Closed foxrainowo closed 7 months ago
在 Playouts 数量相同的情况下,我在 BadukAI 权重和原始权重之间进行了数百场比赛。而 BadukAI 的权重要弱 30 ELO(由于采用了 8 位量化)。这只是很小的差别。 从统计学角度来看,一场比赛并不能说明什么。
The same issue I find recently? With the same playouts and the same model, Phone Android BadukAI maybe a little weaker than Laptop Linux Sabaki and would lose more games. Is that ture? Or some issue just caused by statistics?
The last thorough comparison, which I did, was run with the s658 network. So, in theory, it's possible that the latest networks behave a little worse in terms of quantization inaccuracy, but it's pretty unlikely given that they have the same architecture and the same methods were used.
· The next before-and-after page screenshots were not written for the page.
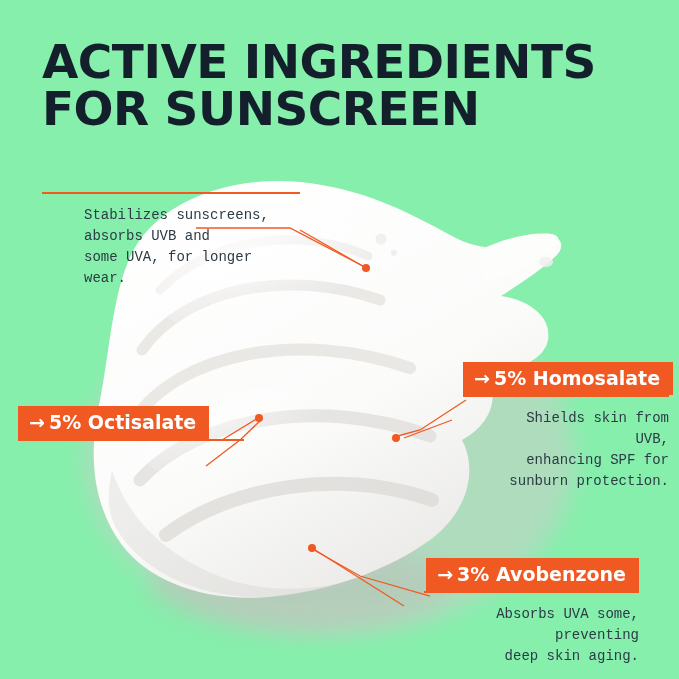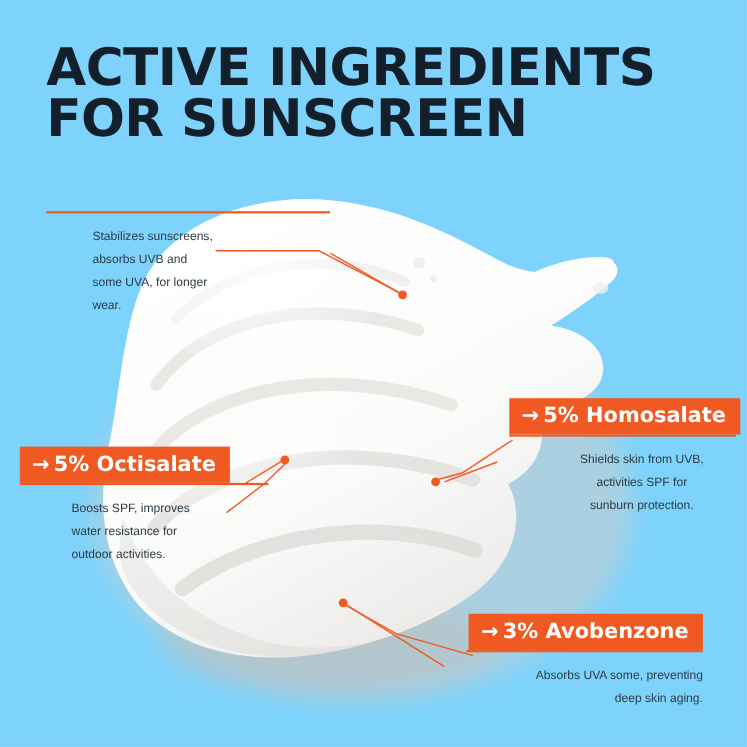--- a/index.html
+++ b/index.html
@@ -10,21 +10,21 @@
     width: 679px;
     height: 679px;
     background: #f7f6f4;
     font-family: "Liberation Sans", sans-serif;
     overflow: hidden;
   }
   #page {
     position: relative;
     width: 679px;
     height: 679px;
-    background: #7dd3fc;
+    background: #86efac;
     overflow: hidden;
   }
 
   
   #title {
     position: absolute;
     left: 42px;
     top: 38px;
     width: 620px;
     color: #13202c;
@@ -61,40 +61,40 @@
     padding: 6px 13px 7px 11px;
     white-space: nowrap;
     line-height: 20px;
   }
   .chip .arrow {
     font-weight: bold;
     margin-right: 4px;
   }
   .desc {
     color: #2c3b45;
-    font-size: 11px;
+    font-size: 14px;
     line-height: 21px;
-    font-family: Liberation Sans, sans-serif;
+    font-family: Liberation Mono, monospace;
     margin-top: 11px;
     white-space: pre-line;
   }
   .rule {
     height: 2px;
     background: #f05a22;
     width: 100%;
   }
 
   
   #callout-octocrylene { left: 42px; top: 192px; width: 258px; }
   #callout-octocrylene .desc { padding-left: 42px; }
   #callout-octisalate { left: 18px; top: 406px; width: 226px; }
   #callout-octisalate .desc { padding-left: 47px; }
 
   
-  #callout-homosalate { left: 463px; top: 362px; width: 206px; text-align: center; }
+  #callout-homosalate { left: 463px; top: 362px; width: 206px; text-align: right; }
   #callout-homosalate .desc { padding-left: 35px; }
   #callout-avobenzone { left: 424px; top: 558px; width: 215px; text-align: right; }
   #callout-avobenzone .desc { padding-left: 27px; }
 
   .chip-row { display: block; }
 </style>
 </head>
 <body>
 
 <div id="page">
@@ -207,32 +207,29 @@
 absorbs UVB and
 some UVA, for longer
 wear.</div>
   </div>
 
   <div class="callout" id="callout-octisalate">
     <div class="chip-row">
       <span class="chip"><span class="arrow">→</span><span>5% Octisalate</span></span>
     </div>
     <div class="rule"></div>
-    <div class="desc">Boosts SPF, improves
-water resistance for
-outdoor activities.</div>
   </div>
 
   <div class="callout" id="callout-homosalate">
     <div class="chip-row">
       <span class="chip"><span class="arrow">→</span><span>5% Homosalate</span></span>
     </div>
     <div class="rule"></div>
     <div class="desc">Shields skin from UVB,
-activities SPF for
+enhancing SPF for
 sunburn protection.</div>
   </div>
 
   <div class="callout" id="callout-avobenzone">
     <div class="chip-row">
       <span class="chip"><span class="arrow">→</span><span>3% Avobenzone</span></span>
     </div>
     <div class="rule"></div>
     <div class="desc">Absorbs UVA some, preventing
 deep skin aging.</div>

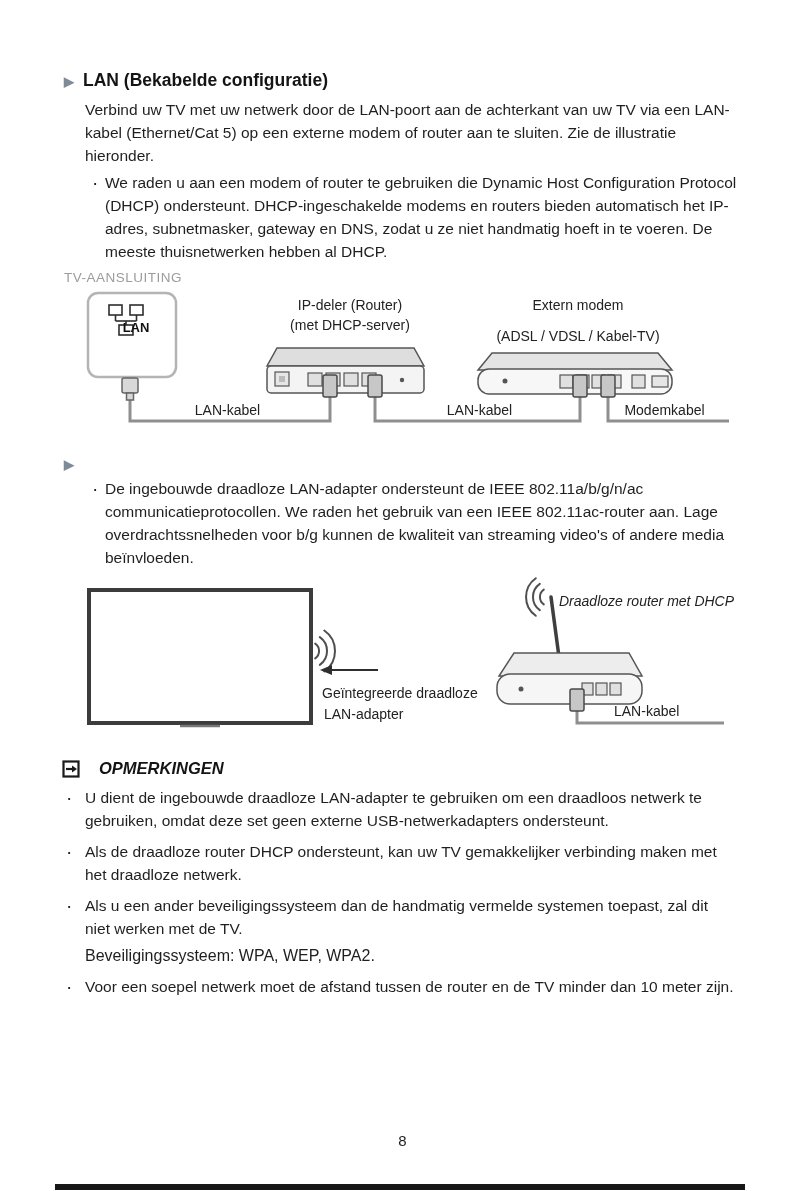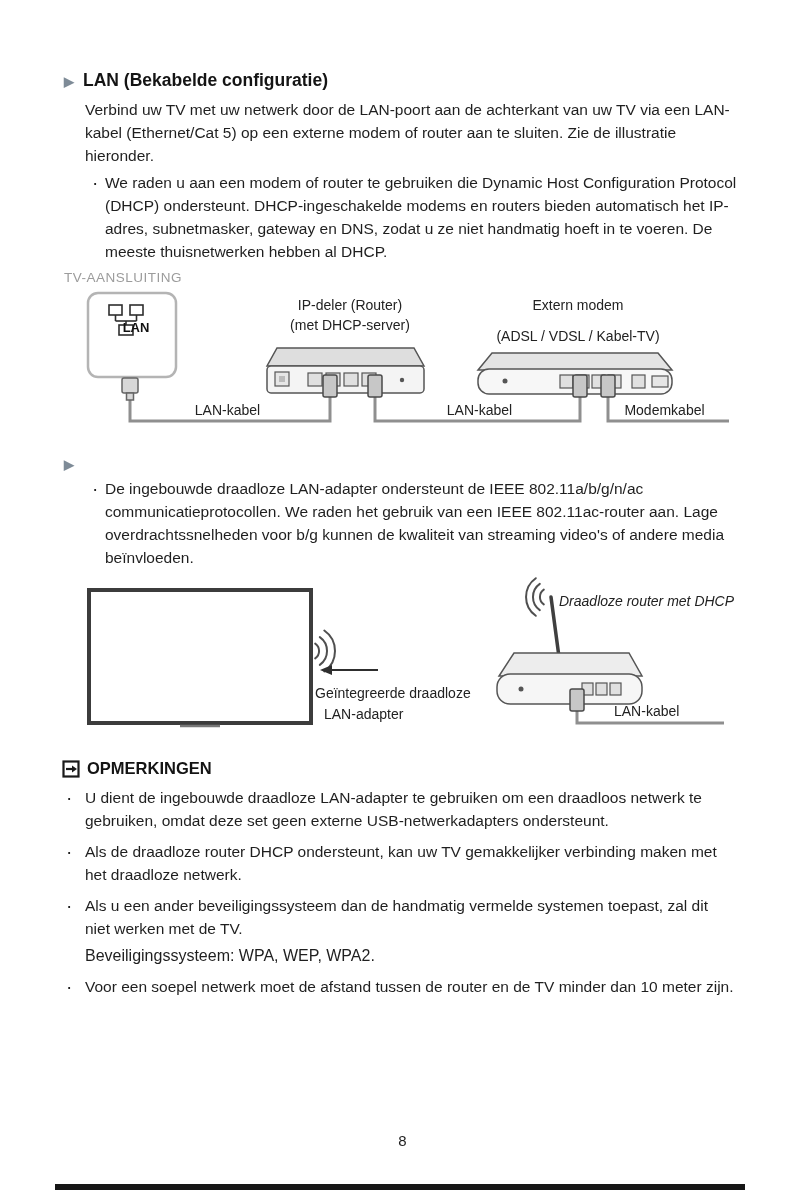--- a/index.html
+++ b/index.html
@@ -29,21 +29,21 @@
   .dlabel.center { text-align:center; }
   .caption-gray { color:#9c9c9c; letter-spacing:.5px; font-size:13.5px; }
   .lan-bold { font-weight:bold; font-size:13px; color:#111; }
 
   #diagram-wired { height:168px; margin-top:6px; }
   #diagram-wireless { height:172px; margin-top:4px; }
 
   .wireless-section { margin-top:20px; }
 
   
-  .notes-header { display:flex; align-items:center; gap:7px; margin-top:14px; margin-bottom:4px; }
+  .notes-header { display:flex; align-items:center; gap:19px; margin-top:14px; margin-bottom:4px;font-style:italic; }
   .notes-title { font-size:16.5px; font-weight:bold; color:#141414; }
   .note-item { display:flex; padding-left:4px; margin-top:8px; }
   .note-item .ndot { width:19px; font-size:19px; line-height:23px; }
   .note-item .ntxt { flex:1; font-size:15.5px; line-height:23px; }
   .security-line { margin-left:23px; margin-top:4px; font-size:16px; line-height:23px; }
 
   .page-number { position:absolute; left:0; right:0; top:1132px; text-align:center; font-size:15px; color:#1f1f1f; }
   .page-edge { position:absolute; left:55px; top:1184px; width:690px; height:6px; background:#161616; }
 </style>
 </head>
@@ -176,21 +176,21 @@
         <g fill="#e0e0e0" stroke="#555555" stroke-width="1.2">
           <rect x="520" y="110" width="11" height="12"></rect>
           <rect x="534" y="110" width="11" height="12"></rect>
           <rect x="548" y="110" width="11" height="12"></rect>
         </g>
         <path d="M515 136 L515 150 L662 150" stroke="#8f8f8f" stroke-width="3" fill="none"></path>
         <rect x="508" y="116" width="14" height="22" rx="2" fill="#c7c7c7" stroke="#4a4a4a" stroke-width="1.5"></rect>
       </g>
     </svg>
     <div class="dlabel" style="left:497px; top:20px;font-style:italic;">Draadloze router met DHCP</div>
-    <div class="dlabel" style="left:253px; top:112px;">Geïntegreerde draadloze</div>
+    <div class="dlabel" style="left:260px; top:112px;">Geïntegreerde draadloze</div>
     <div class="dlabel" style="left:262px; top:133px;">LAN-adapter</div>
     <div class="dlabel" style="left:552px; top:130px;">LAN-kabel</div>
   </div>
 
   <section>
     <div class="notes-header">
       <svg width="18" height="18" viewBox="0 0 18 18">
         <rect x="1.5" y="1.5" width="15" height="15" fill="none" stroke="#1a1a1a" stroke-width="2.2"></rect>
         <line x1="4" y1="9" x2="11" y2="9" stroke="#1a1a1a" stroke-width="2.2"></line>
         <polygon points="15,9 10,5.5 10,12.5" fill="#1a1a1a"></polygon>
With s658 I ran 400 games which ended 219:181 in favour of the original network. But there was a high variance: Within this match there were streaks of 20 games which ended 16:4 for one side or the other. So we really should not not draw conclusions from small numbers of games.
Perhaps I should clarify some parameters I used in these matches (just in case you did something very different):
I use 300 playouts: This is the order of magnitude that is also used in KG's ranking games. Using much less would be unrealistic (after all the strength of the network is mainly relevant when used for analysis purposes, and in this case you would always use at least several hundreds of playouts, otherwise there is no reading).
I use two search threads for BadukAI's network: Using more doesn't increase performance (since the NPU is essentially single-threaded) and may have negative effects on the search.
I use 7.5 komi: BadukAI's network was calibrated with that number (since it's KG's default), so the quantization inaccuracy may be a little higher with other values.
我使用手機版的權重和電腦版的權重進行對局,在同一局面下,相同計算量下,手機版明顯比電腦版弱。
有沒有方法改善呢?